A couple of pals have stated to me they think it is a LEGAL requirement to ALWAYS signal when overtaking in France, even if there is no other vehicle behind you whether it be on a motorway, dual carriageway or two lane road.

Can any of our French experts on here please confirm/deny this for me?? 

The reason I ask is because, rather than just signal regardless, I ALWAYS check to see if there is anyone behind who would benefit from me signalling, if not then i don't bother as its a totally pointless exercise as NO-ONE will even see it, least of all the driver of the car I am overtaking and if he does see it what is he going to do differently?? Its exactly the same as those in the UK who indicate to pull back in after overtaking. Where else are they going to go ?????? Do they really feel it necessary to advise me that having overtaken me they are going to return to the correct side of the road rather than stay on the incorrect side and have a head on with the approaching truck???

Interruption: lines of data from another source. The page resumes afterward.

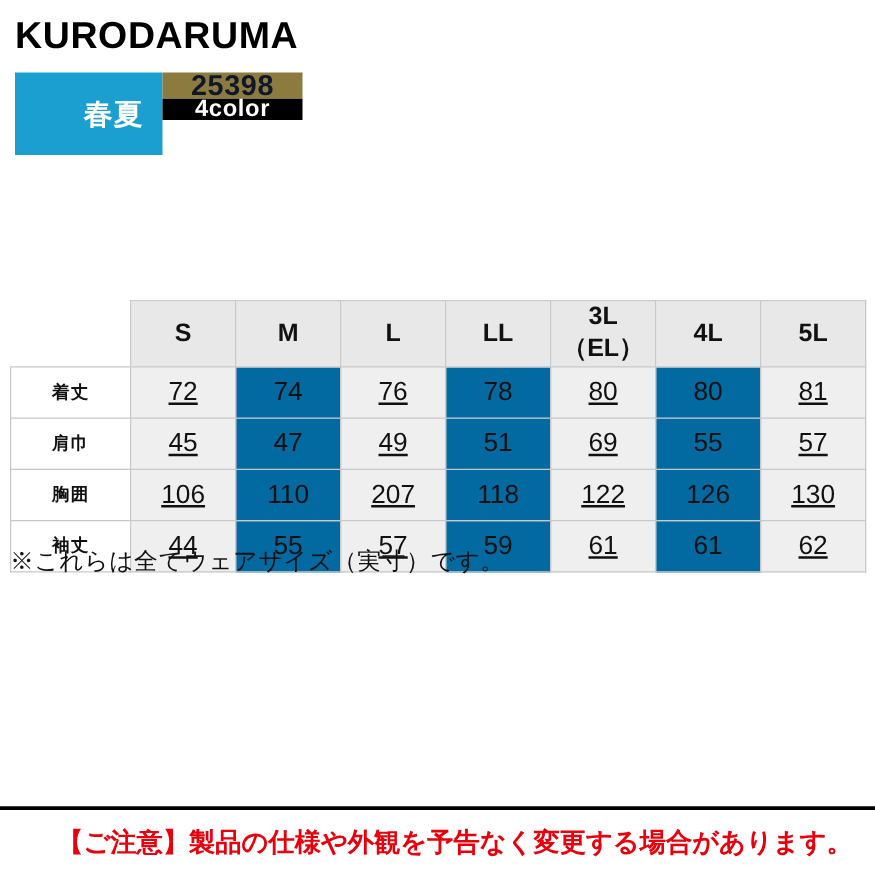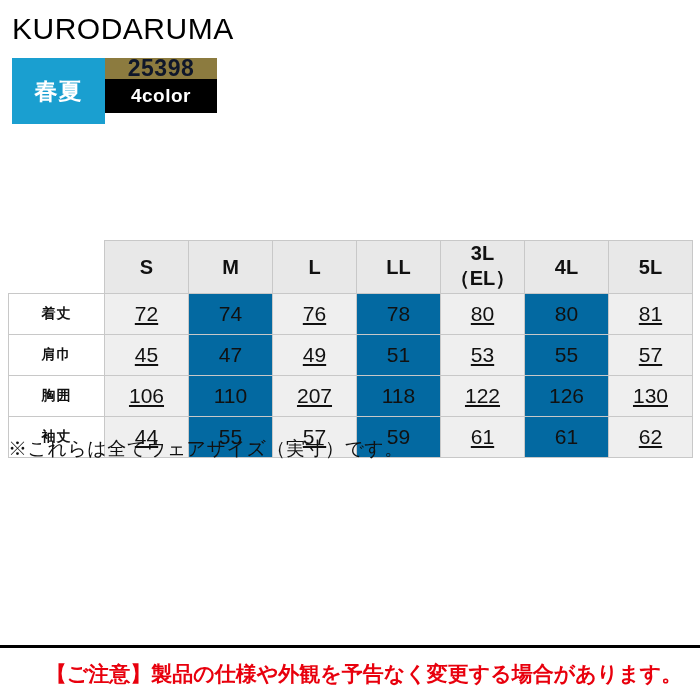"KURODARUMA" .brand { font-weight: normal -> bold }
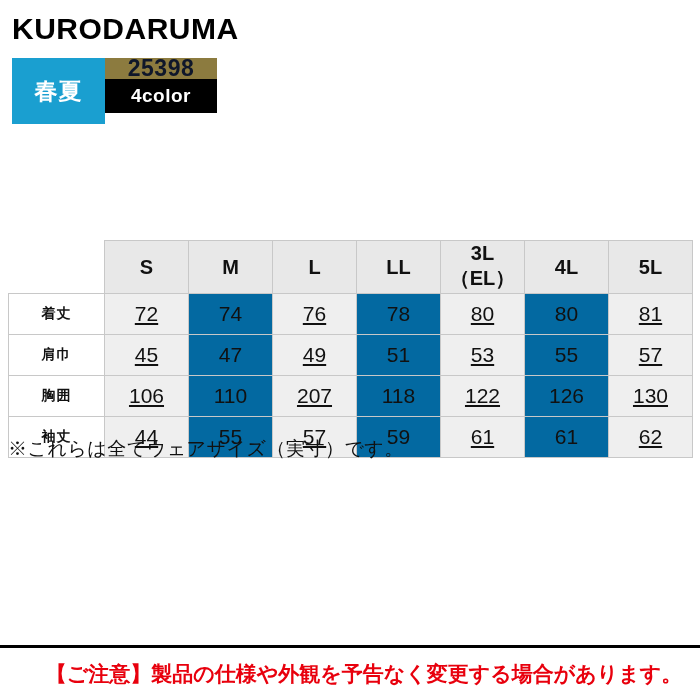"春夏" .badge-season { padding-left: none -> 40px; width: 93px -> 78px }
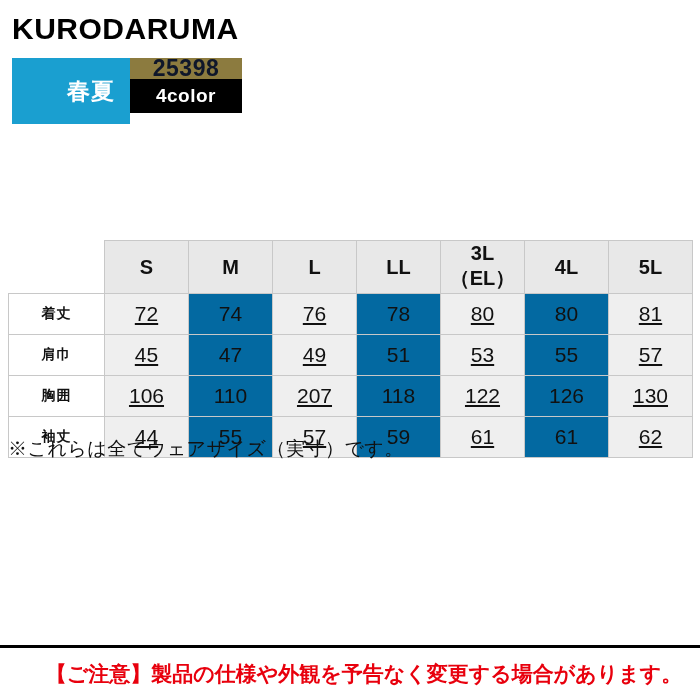"4color" .badge-color { height: 34px -> 17px }
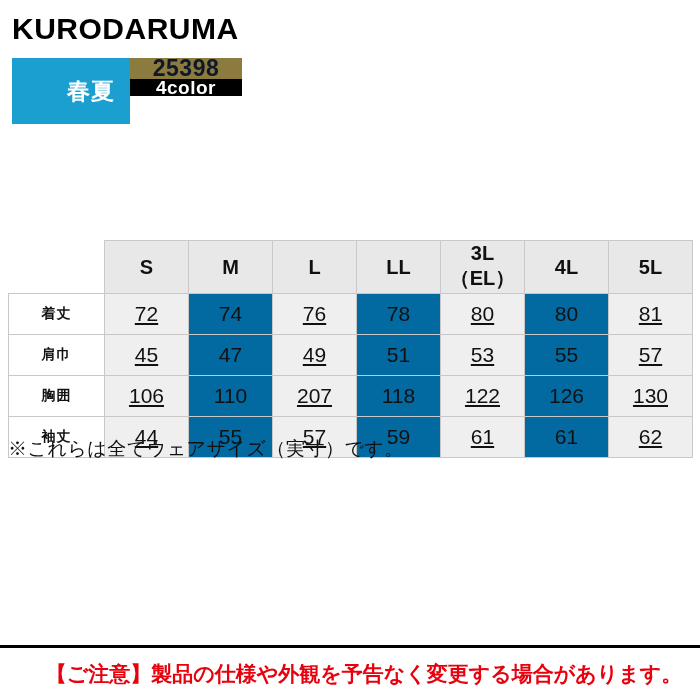"53" td.shade { text: 53 -> 69 }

The only thing that tells me is that the driver is merely signalling out of habit rather than any form of actual necessity.

I am NOT looking for any comments about "Its the correct thing to do" or "Thats what I was always taught to do" or "that's what everyone else does" etc etc I am ONLY seeking clarification if it is a LEGAL requirement in France.

Andy


----------



## Glandwr (Jun 12, 2006)

Do you stop at a Stop sign if you can see no one on the other road?

Dick


----------



## barryd (May 9, 2008)

It cant be. The indicators on French cars are disconnected at the factory. Well they must be as nobody ever uses them.


----------



## Spacerunner (Mar 18, 2006)

For the sake of flicking one finger I always indicate when changing lanes. It doesn't take much effort you know.
Besides these old eyes could easily miss something. Plus its a good habit to get into.

I believe it is now a legal requirement in France and some other European countries.


----------



## eurajohn (May 9, 2005)

Andy, although I live here I must admit to not being absolutely certain as to the LAW on the subject but there are many "urban myths" that do the rounds of the expat forums, one of which refers to the subject and I've seen many replies dis-counting the suggestion.



Glandwr said:


> Do you stop at a Stop sign if you can see no one on the other road?
> Dick


Dick, that's one thing I can be certain of, the stop sign is an obligatory one, whether or not any other vehicles are in the vicinity, if a gendarme witnesses you failing to stop you will be subject to an on the spot fine of €90 and you can argue your case but will not be allowed to continue your journey until you've paid up. FACT.
Another fact, it is not uncommon for the law enforcers to hide whilst observing the area.

.


----------



## caulkhead (Jul 25, 2007)

If we were talking about the UK then I would reference the Highway Code, where the use of the words MUST/MUST NOT indicate whether something is a LEGAL requirement rather than just an ADVISORY.

As far as France is concerned, despite driving there on many occasions, I have no idea where one would look to get a definative answer on any aspect of driving!

Sorry I can't be of help!

Andy


----------



## spykal (May 9, 2005)

This website is recommended as a source of correct information:

https://www.justlanded.com/english/France/Articles/Travel-Leisure/Rules-of-the-road

and there it says :

_You must indicate left before and while overtaking; on single carriageway roads you must indicate right when moving back into your lane, but this isn't necessary on dual-carriageways or motorways._


----------



## dghr272 (Jun 14, 2012)

Have to agree with Barry, especially approaching and on roundabouts.

Terry


----------



## Revise (May 13, 2012)

Whilst in the UK I do signal to overtake, but I never signal when returning into the left lane unless I think it would be beneficial to do so for other drivers.
But it may or may not be a legal requirement to indicate whilst returning to the lane. But if you do indicate and its not a legal requirement, you won't be breaking any laws. 
But a signal may help others that you may have not seen. Best be safe than sorry. 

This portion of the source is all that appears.